Hacker Newsnew | past | comments | ask | show | jobs | submitlogin

Maybe we shouldnt run safety critical code of which we dont know what it does. Hard realtimesystems exist for a reason. Sure it would also be nice if we could drive nuclear power plants at home via a smartphone app, so the most qualified expert could help in an emergency, but its simply not a sane idea.

This cop out of "Software gonna have bugs" as a way to evade all liability doesnt hold in any other profession. I dont see why we get special treatment here.



It does hold, in some form or other, in other professions. The EPA formally defines how much cash they're willing to burn to save a human life, which seen from one perspective is an "environment gonna kill people" cop out.

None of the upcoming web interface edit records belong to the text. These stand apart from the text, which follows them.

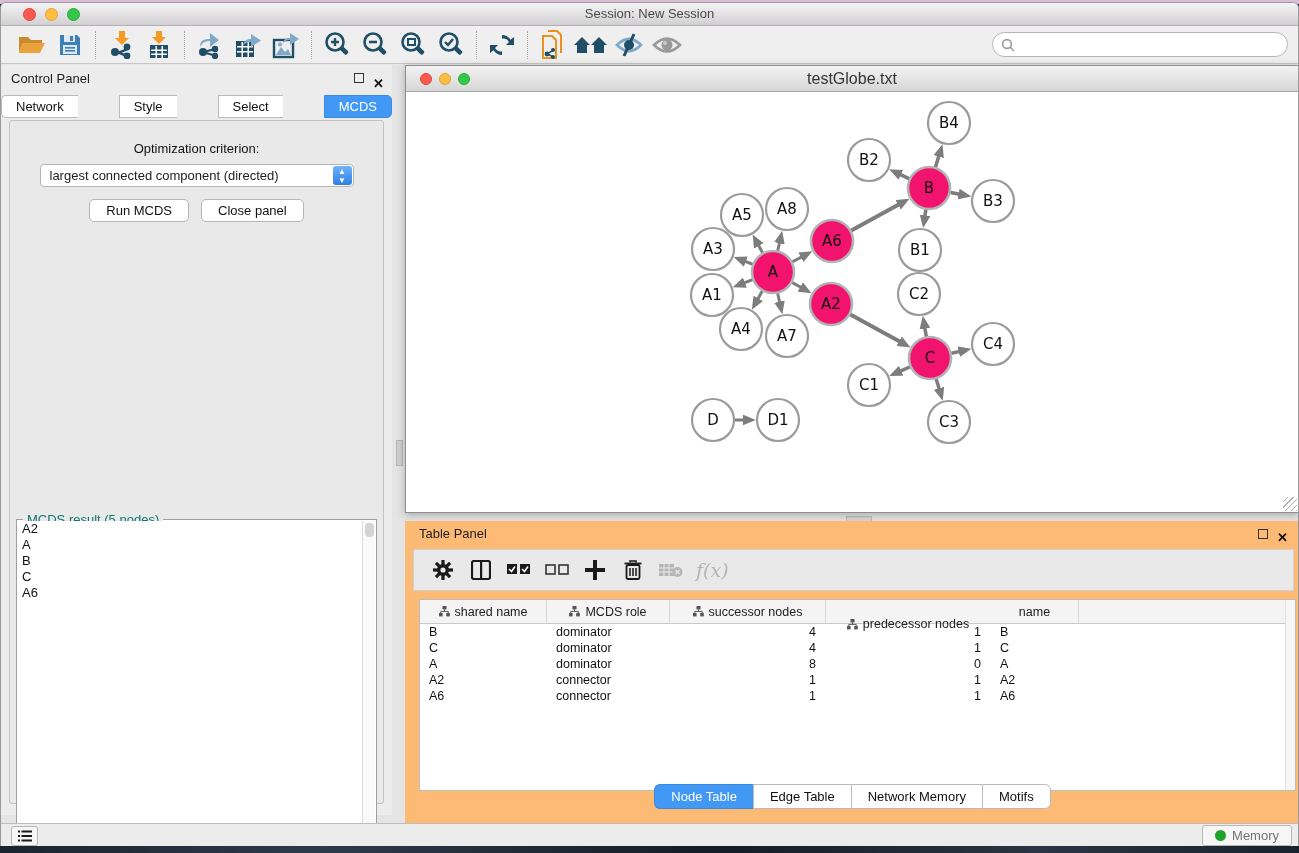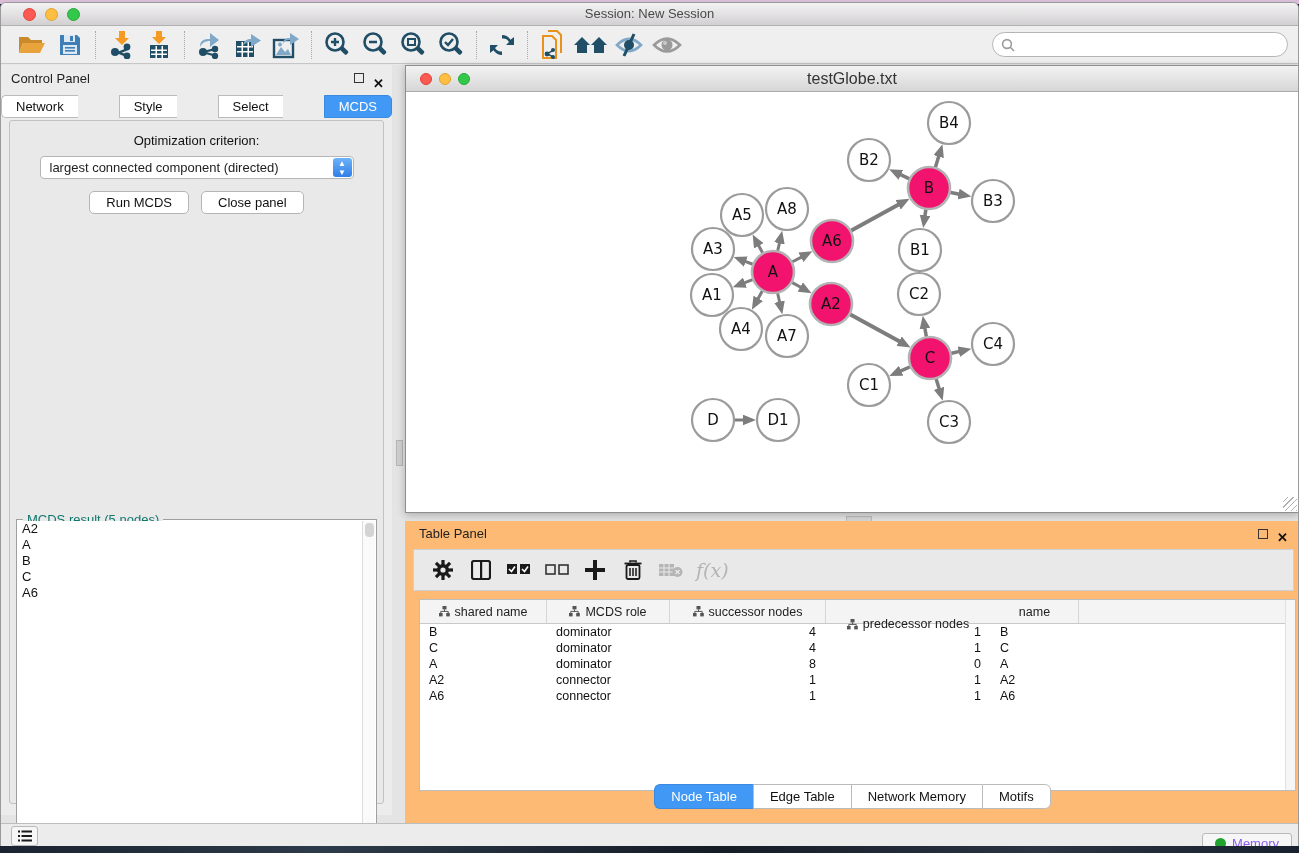--- a/index.html
+++ b/index.html
@@ -40,21 +40,21 @@
   .panel-head { position:relative; height:28px; line-height:28px; padding-left:10px; color:#222; }
   .panel-head .float-ic { position:absolute; right:28px; top:8px; width:10px; height:10px; border:1.5px solid #333; }
   .panel-head .close-ic { position:absolute; right:8px; top:5px; font-size:13px; font-weight:bold; color:#111; }
   .cp-tabs { position:absolute; left:0; top:30px; width:100%; display:flex; justify-content:space-between; z-index:2; }
   .cp-tab { padding:3px 14px; background:#fff; border:1px solid #bbb; border-right:none; font-size:13px; color:#111; }
   .cp-tab:first-child { border-radius:5px 0 0 5px; }
   .cp-tab:last-child  { border-radius:0 5px 5px 0; border-right:1px solid #bbb; }
   .cp-tab.active { background:#4198f5; color:#fff; border-color:#3a8be0; }
   .cp-body { position:absolute; left:8px; top:55px; width:375px; height:684px; background:#e9e9e9;
              border:1px solid #c2c2c2; border-radius:3px; }
-  .opt-label { text-align:center; margin-top:12px; font-size:13px; color:#111; }
+  .opt-label { text-align:center; margin-top:20px; font-size:13px; color:#111; }
   .dropdown { position:relative; margin:8px auto 0; width:314px; height:23px; background:#fff;
               border:1px solid #b5b5b5; border-radius:4px; line-height:21px; padding-left:9px; font-size:13px; }
   .dropdown .stepper { position:absolute; right:1px; top:1px; width:19px; height:19px; border-radius:3px;
               background:linear-gradient(#6eb3f9,#2f7fe8); color:#fff; font-size:8px; line-height:9px;
               text-align:center; padding-top:1px; }
   .btn-row { display:flex; justify-content:center; gap:12px; margin-top:12px; }
   .pbtn { background:#fff; border:1px solid #b5b5b5; border-radius:5px; height:23px; padding:0 16px;
           font-size:13px; color:#111; }
   .mcds-group { position:absolute; left:6px; top:398px; width:361px; height:338px;
                 border:1px solid #9f9f9f; background:#fff; }
@@ -101,21 +101,21 @@
   .tp-tab:first-child { border-radius:6px 0 0 6px; }
   .tp-tab:last-child { border-radius:0 6px 6px 0; border-right:1px solid #bbb; }
   .tp-tab.active { background:#4198f5; color:#fff; border-color:#3a8be0; }
 
   
   .statusbar { position:absolute; left:0; top:820px; width:1299px; height:24px; background:#ececec;
                border-top:1px solid #bdbdbd; }
   .list-btn { position:absolute; left:10px; top:2px; width:27px; height:20px; background:#f6f6f6;
               border:1px solid #b9b9b9; border-radius:3px; display:flex; align-items:center; justify-content:center; }
   .memory-btn { position:absolute; right:8px; top:1px; height:21px; background:#f6f6f6; border:1px solid #b9b9b9;
-                border-radius:3px; display:flex; align-items:center; gap:6px; padding:0 12px; font-size:13px; color:#8b5cf6;margin-top:8px; }
+                border-radius:3px; display:flex; align-items:center; gap:6px; padding:0 12px; font-size:13px; color:#737373; }
   .mem-dot { width:11px; height:11px; border-radius:50%; background:#1fa32e; }
 
   svg.icon { display:block; }
   text.nodelabel { font-family:"DejaVu Sans", sans-serif; font-size:15px; fill:#111; }
 </style>
 </head>
 <body>
 
 <div class="desktop">
   <div class="lavender-top"></div>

Nuclear missile silos have two operators because "people gonna launch nukes". Cars have airbags because "vehicles gonna crash". Every field has risks and risk management, every field has certain steps that they could take for the purpose of safety that are judged too expensive to justify the risk, and part of managing risks in software is that you should plan for bugs and plan to mitigate their impact.

Nobody calls the emergency services out because they assume cars are going to crash and plan accordingly, so why does the software engineering industry get called out for assuming software will go wrong and planning accordingly?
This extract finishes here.